7. The assembly according to claim 1, wherein the first and second members are metallic and the insulator plate is a plastic.

8. The assembly according to claim 1, wherein the second heat member includes a raised pad supporting the thermoelectric device.

9. The assembly according to claim 8, comprising a thermal foil arranged between and in engagement with the pad and the thermoelectric device.

10. The assembly according to claim 8, wherein the thermoelectric device is a Peltier device.

11. The assembly according to claim 1, wherein the second member includes a protrusion that cooperates with the insulator plate to laterally locate the insulator plate and the second member relative to one another, the temporarily compressible material provided on the protrusion.

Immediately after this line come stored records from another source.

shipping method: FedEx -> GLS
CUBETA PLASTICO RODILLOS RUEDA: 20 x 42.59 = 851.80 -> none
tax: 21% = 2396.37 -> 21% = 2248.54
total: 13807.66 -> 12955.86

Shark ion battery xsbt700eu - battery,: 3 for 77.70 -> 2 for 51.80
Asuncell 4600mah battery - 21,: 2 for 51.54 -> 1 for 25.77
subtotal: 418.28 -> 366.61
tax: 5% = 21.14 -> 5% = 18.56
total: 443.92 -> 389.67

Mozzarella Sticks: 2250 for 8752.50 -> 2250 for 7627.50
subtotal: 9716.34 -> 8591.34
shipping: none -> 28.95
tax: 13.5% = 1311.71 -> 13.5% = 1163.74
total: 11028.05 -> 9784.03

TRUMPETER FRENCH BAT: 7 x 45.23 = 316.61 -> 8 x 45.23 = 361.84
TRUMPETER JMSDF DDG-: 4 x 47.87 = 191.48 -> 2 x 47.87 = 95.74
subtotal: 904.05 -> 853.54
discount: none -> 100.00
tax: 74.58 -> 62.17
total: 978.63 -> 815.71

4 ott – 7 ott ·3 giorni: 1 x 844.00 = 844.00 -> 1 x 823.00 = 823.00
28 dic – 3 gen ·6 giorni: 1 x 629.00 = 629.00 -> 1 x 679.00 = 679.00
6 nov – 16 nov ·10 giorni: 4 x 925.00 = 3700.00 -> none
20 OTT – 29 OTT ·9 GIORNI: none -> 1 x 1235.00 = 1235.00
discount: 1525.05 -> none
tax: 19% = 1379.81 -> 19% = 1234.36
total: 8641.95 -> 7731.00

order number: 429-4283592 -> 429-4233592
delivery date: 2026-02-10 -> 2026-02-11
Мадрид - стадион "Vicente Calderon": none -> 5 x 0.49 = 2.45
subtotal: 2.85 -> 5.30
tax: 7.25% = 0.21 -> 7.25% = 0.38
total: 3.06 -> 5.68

12. The assembly according to claim 11, wherein the fastening element includes a threaded fastener secured to a threaded inner diameter of the protrusion.

13. The assembly according to claim 11, wherein the insulator plate has at least four discrete protrusions that surround the thermoelectric device.

14. The assembly according to claim 1, wherein the first and second members are first and second heat spreaders, the first and second heat spreaders and the insulator plate secured to one another to provide the thermoelectric module assembly.

15. The assembly according to claim 1, wherein the first member provides a heat spreader and the second member provides a cold plate assembly, the cold plate assembly includes cooling passages configured to receive a coolant circulated through the cooling passages.

16. A method of manufacturing a thermoelectric module assembly comprising the steps of:

providing a temporarily compressible material between first and second members;

clamping the first and second members about a thermoelectric device to provide a clamp load on the thermoelectric device; and

solidifying the temporarily compressible material while maintaining the clamp load.

17. The method according to claim 16, wherein the temporarily compressible material includes a liquid state and a cured state under the clamp load.

18. The method according to claim 16, wherein the clamping step includes tightening threaded fasteners to secure the first and second members to one another.

19. The method according to claim 16, wherein the solidified temporarily compressible material limits compression of the thermoelectric device under a battery load.

20. The method according to claim 16, wherein the temporarily compressible material maintains the clamp load subsequent to the clamping step.